== Supplied entries ==

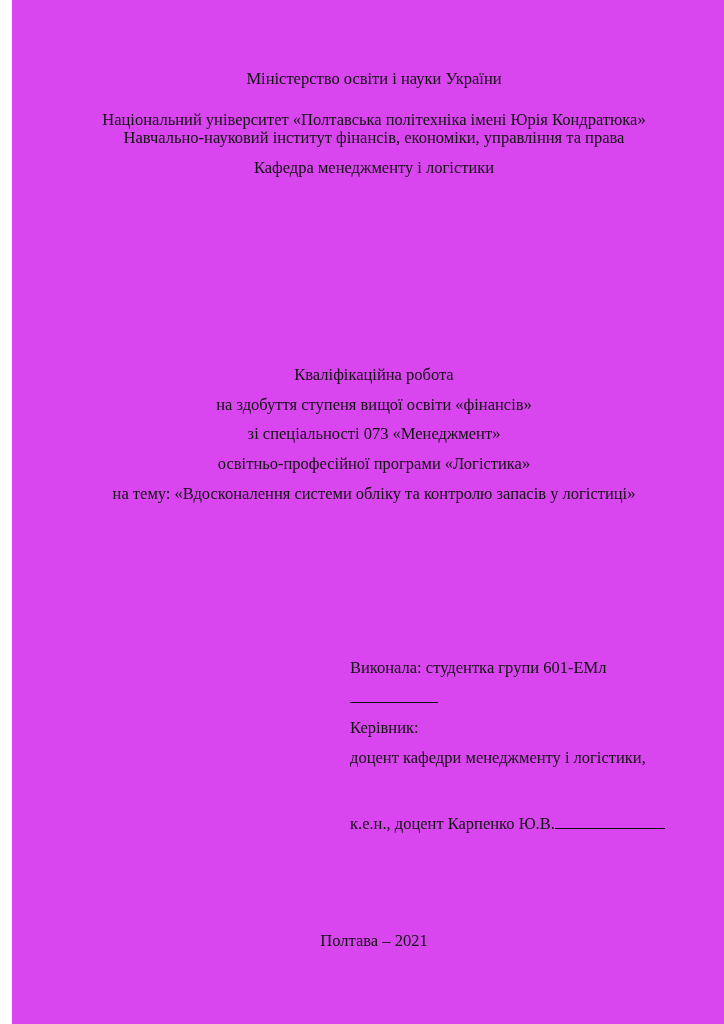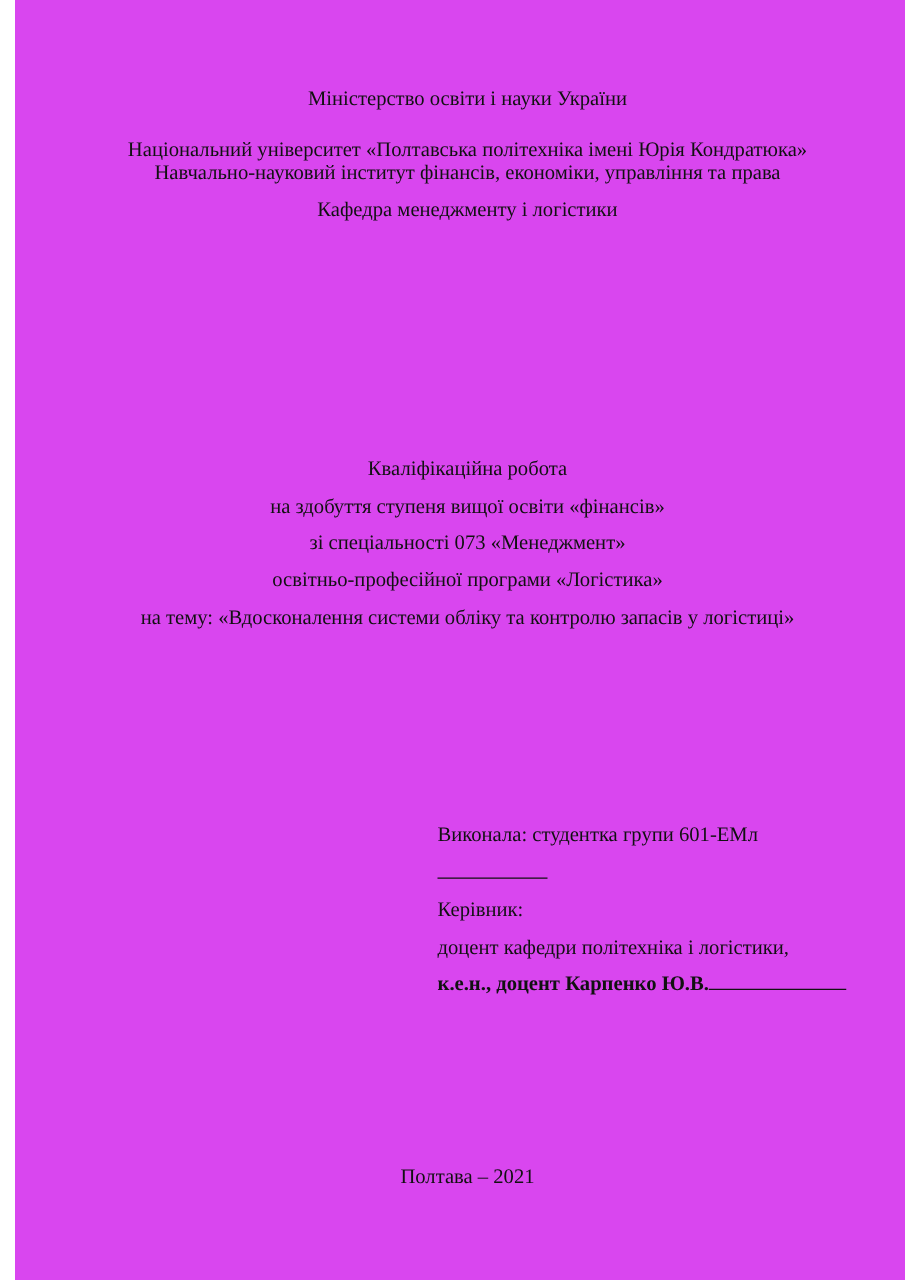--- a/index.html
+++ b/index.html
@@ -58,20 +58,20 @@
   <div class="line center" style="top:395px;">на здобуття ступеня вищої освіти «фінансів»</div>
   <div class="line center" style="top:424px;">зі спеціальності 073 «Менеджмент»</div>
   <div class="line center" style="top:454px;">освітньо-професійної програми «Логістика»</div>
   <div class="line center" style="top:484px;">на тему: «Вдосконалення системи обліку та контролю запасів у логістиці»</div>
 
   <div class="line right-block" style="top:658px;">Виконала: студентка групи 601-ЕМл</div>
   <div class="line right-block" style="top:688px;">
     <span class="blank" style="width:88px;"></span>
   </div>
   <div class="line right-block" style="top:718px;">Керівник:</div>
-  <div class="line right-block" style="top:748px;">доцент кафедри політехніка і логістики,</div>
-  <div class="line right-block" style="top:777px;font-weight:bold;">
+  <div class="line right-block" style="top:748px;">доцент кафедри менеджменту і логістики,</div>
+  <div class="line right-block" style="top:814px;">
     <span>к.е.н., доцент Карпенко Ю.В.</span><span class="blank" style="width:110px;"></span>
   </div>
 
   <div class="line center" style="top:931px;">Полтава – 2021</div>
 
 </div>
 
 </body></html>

===
== Supplied entries ==

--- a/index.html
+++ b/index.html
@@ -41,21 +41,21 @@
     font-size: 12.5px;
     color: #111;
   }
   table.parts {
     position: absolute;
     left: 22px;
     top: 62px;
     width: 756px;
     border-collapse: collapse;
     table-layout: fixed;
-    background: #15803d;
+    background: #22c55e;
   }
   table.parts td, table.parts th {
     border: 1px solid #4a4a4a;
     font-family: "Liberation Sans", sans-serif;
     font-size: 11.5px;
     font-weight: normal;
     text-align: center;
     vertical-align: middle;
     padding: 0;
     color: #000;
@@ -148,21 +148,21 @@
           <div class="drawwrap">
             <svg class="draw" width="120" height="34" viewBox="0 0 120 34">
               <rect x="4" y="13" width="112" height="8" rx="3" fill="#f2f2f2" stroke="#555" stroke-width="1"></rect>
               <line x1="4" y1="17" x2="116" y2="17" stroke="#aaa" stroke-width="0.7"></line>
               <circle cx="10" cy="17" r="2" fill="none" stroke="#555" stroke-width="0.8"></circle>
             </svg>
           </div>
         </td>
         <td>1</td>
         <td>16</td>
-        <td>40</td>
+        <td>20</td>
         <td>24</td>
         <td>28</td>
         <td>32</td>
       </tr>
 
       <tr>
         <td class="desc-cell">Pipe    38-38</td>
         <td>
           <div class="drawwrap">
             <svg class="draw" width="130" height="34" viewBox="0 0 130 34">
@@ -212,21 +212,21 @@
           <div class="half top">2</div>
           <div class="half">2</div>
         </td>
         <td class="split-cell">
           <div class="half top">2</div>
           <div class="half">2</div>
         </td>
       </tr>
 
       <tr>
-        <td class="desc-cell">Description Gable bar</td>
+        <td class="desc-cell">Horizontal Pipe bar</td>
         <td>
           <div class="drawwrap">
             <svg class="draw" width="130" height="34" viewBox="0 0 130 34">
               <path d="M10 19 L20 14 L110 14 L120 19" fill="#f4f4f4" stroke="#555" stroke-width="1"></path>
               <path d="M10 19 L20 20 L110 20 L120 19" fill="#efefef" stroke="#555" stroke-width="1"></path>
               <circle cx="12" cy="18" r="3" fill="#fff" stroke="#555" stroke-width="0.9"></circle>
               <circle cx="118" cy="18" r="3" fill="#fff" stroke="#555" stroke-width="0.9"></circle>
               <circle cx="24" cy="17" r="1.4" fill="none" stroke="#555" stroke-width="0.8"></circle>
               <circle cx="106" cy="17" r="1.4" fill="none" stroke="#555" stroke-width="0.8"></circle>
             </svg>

===

Task details:
From the records above, extract exactly and only the lines that begin at the line with "position: absolute;" and stop after the line with "border: 1px solid #4a4a4a;".

Response to the task:
     position: absolute;
     left: 22px;
     top: 62px;
     width: 756px;
     border-collapse: collapse;
     table-layout: fixed;
-    background: #15803d;
+    background: #22c55e;
   }
   table.parts td, table.parts th {
     border: 1px solid #4a4a4a;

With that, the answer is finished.